§ **PROBLEM TO SOLVE**
When you find the word "Deodorant" in a line of the entries, please copy the whole line.

____ SUPPLIED MATERIAL

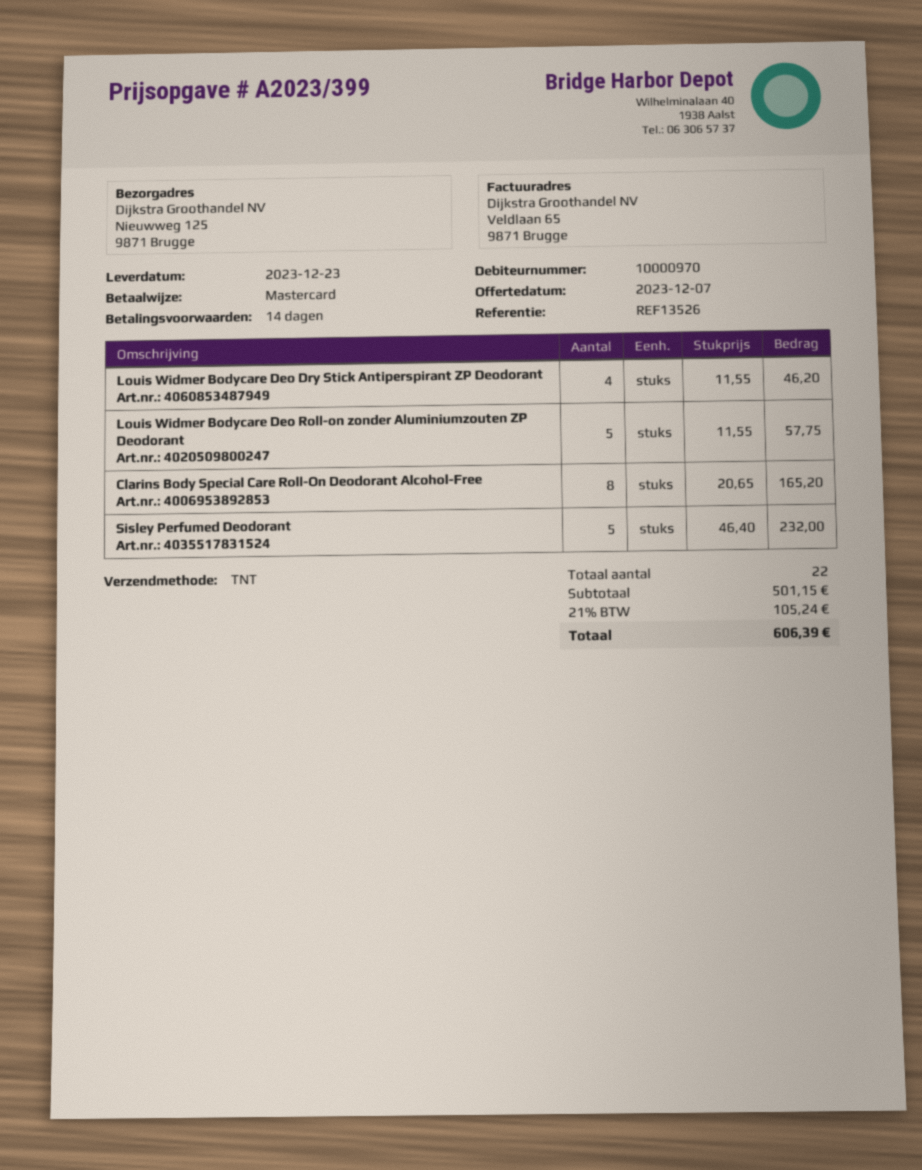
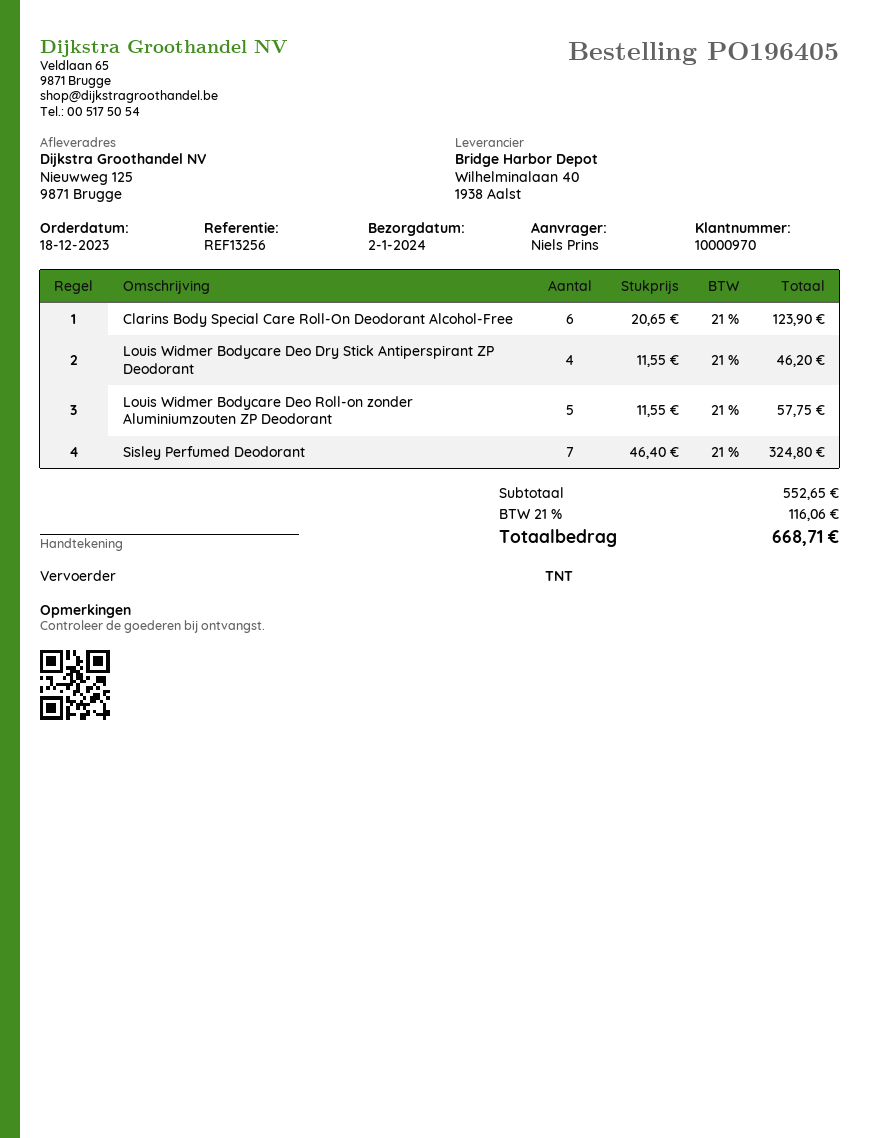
delivery date: 2023-12-23 -> 2024-01-02
reference: REF13526 -> REF13256
Clarins Body Special Care Roll-On Deodorant Alcohol-Free: 8 x 20.65 = 165.20 -> 6 x 20.65 = 123.90
Sisley Perfumed Deodorant: 5 x 46.40 = 232.00 -> 7 x 46.40 = 324.80
subtotal: 501.15 -> 552.65
tax: 21% = 105.24 -> 21% = 116.06
total: 606.39 -> 668.71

________

§ **SOLUTION TO THIS TASK**
Clarins Body Special Care Roll-On Deodorant Alcohol-Free: 8 x 20.65 = 165.20 -> 6 x 20.65 = 123.90
Sisley Perfumed Deodorant: 5 x 46.40 = 232.00 -> 7 x 46.40 = 324.80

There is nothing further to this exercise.